Senvion: wind power in diverse climes
Senvion’s wind turbines can be found across the globe, including in Canadian forests, remote Australian villages, and the North Sea. They are designed to generate electricity for over 20 years. To this end, their electronics must operate reliably, and be shielded against cold temperatures, excessive heat and dust. The fourth industrial revolution (Industry 4.0) is now opening up entirely new possibilities for operating and maintaining turbines – including solutions developed in close collaboration with Rittal.
“We enjoy a very good relationship with Rittal, with excellent support. If we have any questions, we quickly receive high-quality answers.” Hauke Reimers, Head of Electrical Product Engineering, Senvion
Local climate determines requirements for each wind turbine
To date, Senvion has manufactured more than 6,600 wind turbines. Many were produced under the enterprise’s former name REpower, which it changed to Senvion in 2013. REpower is regarded as a trailblazer in wind energy, and can trace its roots back to the 1990s. Today, Senvion has 3,700 employees in 16 countries, across four continents.
Its portfolio includes both onshore and offshore solutions. As an example of the former, 150 wind turbines have generated climate-neutral electricity for approximately 70,000 Canadian households over the past three years. And in enormous offshore wind parks, individual units can power up to 6,500 homes; even the smallest turbines now boast an output rating of two megawatts.
Each turbine must be tailored to the ambient climate. At the Lac Alfred project in Quebec, Canada, for example, winter temperatures can drop to a bone-chilling −30°C. Heating systems prevent ice from forming on the rotor blades and causing imbalance. The electronics must also be protected from the cold: enclosure interiors are heated to ensure they remain approximately 5°C. In contrast, at the Mount Mercer wind farm in the Australian state of Victoria, heat is the problem, not the solution. At times, many thousands of amperes of electricity flow through the power electronics in the enclosures. The waste heat from these components must be efficiently and reliably vented by means of fan-and-filter units, even in sizzling summer conditions. Moreover, in agricultural regions, enclosures must effectively protect their sensitive contents from dust.
Quality control is essential
Each wind turbine component must perform its function effectively at all times. Consequently, Senvion carefully inspects all incoming goods, including Rittal enclosures. In some cases, Senvion itself creates a precise wiring diagram for these products using Eplan Electric P8 software. Each turbine has a total of ten to fifteen enclosures. One of the most important is the top box, located in the nacelle. It is employed to monitor the drivetrain, and to control nacelle orientation. Shielding it from vibrations is vital – so Rittal developed a special version of its TS 8 enclosure with a mechanically reinforced mounting plate and lock system.
The bottom box – the counterpart to the top box – houses additional components for control and monitoring. In the majority of turbines, this is also the location of the frequency converter, which is installed within a row of enclosures. The converter steps down turbine-generated electricity to the frequency required for grid feed-in. Rittal’s TS 8 enclosures are ideal for this task. They can be flexibly extended in any direction by adding units to create a row. Furthermore, they are highly robust, and resistant to corrosion and mechanical damage.

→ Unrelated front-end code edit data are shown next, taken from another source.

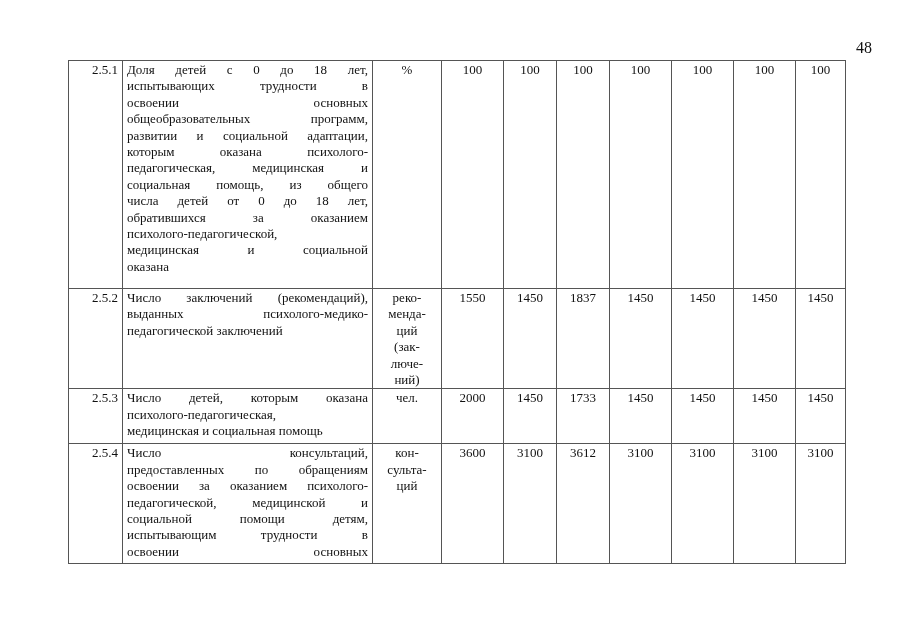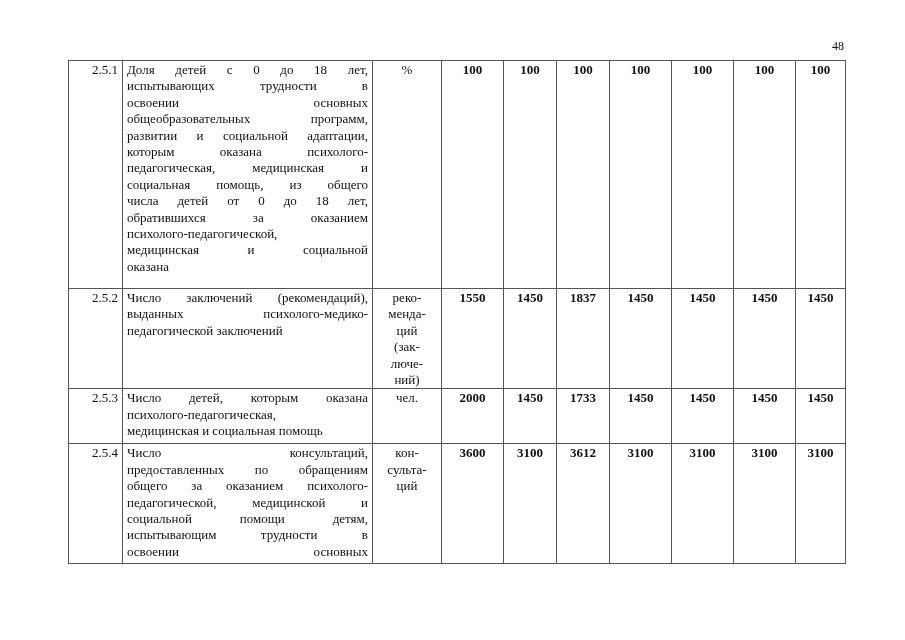--- a/index.html
+++ b/index.html
@@ -1,30 +1,30 @@
 <!DOCTYPE html>
 <html><head>
 <meta charset="utf-8">
 <style>
   html, body { margin: 0; padding: 0; background: #ffffff; }
   body { width: 905px; height: 640px; position: relative; overflow: hidden;
          font-family: "Liberation Serif", "DejaVu Serif", serif; color: #111; }
-  .page-number { position: absolute; top: 39px; left: 820px; width: 24px; text-align: right;
-                 font-size: 12px; }
+  .page-number { position: absolute; top: 39px; left: 848px; width: 24px; text-align: right;
+                 font-size: 16px; }
   table.doc { position: absolute; top: 60px; left: 68px; border-collapse: collapse;
               table-layout: fixed; width: 777px; }
   table.doc td { border: 1px solid #555; vertical-align: top; font-size: 13px;
                  line-height: 16.4px; padding: 1px 4px 0 4px; }
   table.doc tr { border-top: 1.5px solid #888; }
   td.num { text-align: right; }
   td.desc { text-align: justify; text-align-last: left; margin-left: 28px; }
   td.desc .jline { display: block; text-align: justify; text-align-last: justify; }
   td.desc .lline { display: block; text-align: center; }
   td.unit { text-align: center; }
-  td.val { text-align: center; font-weight: bold; }
+  td.val { text-align: center; }
 </style>
 </head>
 <body>
 
 <div class="page-number">48</div>
 
 <table class="doc">
   <colgroup>
     <col style="width:54px">
     <col style="width:250px">
@@ -105,21 +105,21 @@
         <td class="val">1450</td>
         <td class="val">1450</td>
         <td class="val">1450</td>
         <td class="val">1450</td>
       </tr>
       <tr style="height: 120px; padding-left: 43px;">
         <td class="num">2.5.4</td>
         <td class="desc">
           <span class="jline">Число консультаций,</span>
           <span class="jline">предоставленных по обращениям</span>
-          <span class="jline">общего за оказанием психолого-</span>
+          <span class="jline">освоении за оказанием психолого-</span>
           <span class="jline">педагогической, медицинской и</span>
           <span class="jline">социальной помощи детям,</span>
           <span class="jline">испытывающим трудности в</span>
           <span class="jline">освоении основных</span>
         </td>
         <td class="unit">
           <div>кон-</div>
           <div>сульта-</div>
           <div>ций</div>
         </td>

Development in the age of Industry 4.0
The wind turbines regularly transmit operating data to the central Senvion database. This information not only provides insight into how well the system is currently functioning – it also indicates when parts subject to wear need to be replaced. This applies, for example, to the fan-and-filter units in the enclosures. Precisely timed replacements mean lower maintenance costs.
A further Rittal solution is fan-and-filter units equipped with EC (electronic commutation) technology. This has a number of advantages, including low power consumption. The fans, and their rotational speed and performance, can be monitored and managed via an integrated interface. This enhances energy efficiency, and extends service life.
Rittal has also worked closely with Senvion to create new enclosure cooling units. Specifically, Senvion wants to test active chillers from Rittal’s new Blue e+ product line. Because each Blue e+ chiller is assigned its own IP address, Senvion can, in future, capture data for all sensors in a given unit, at any time. Moreover, Rittal’s RiDiag diagnostics software will enable the units to transmit and receive information via USB or over a network. Diagnostics software improves operation, generating significant savings – and cooling units that feature this technology will be essential to Industry 4.0 solutions.
Senvion and Rittal will continue collaborating on solutions for wind turbine servicing and maintenance. Rittal’s innovative enclosures, with state-of-the-art communications, and the company’s ability to provide reliable service and support across the world, will play a key role.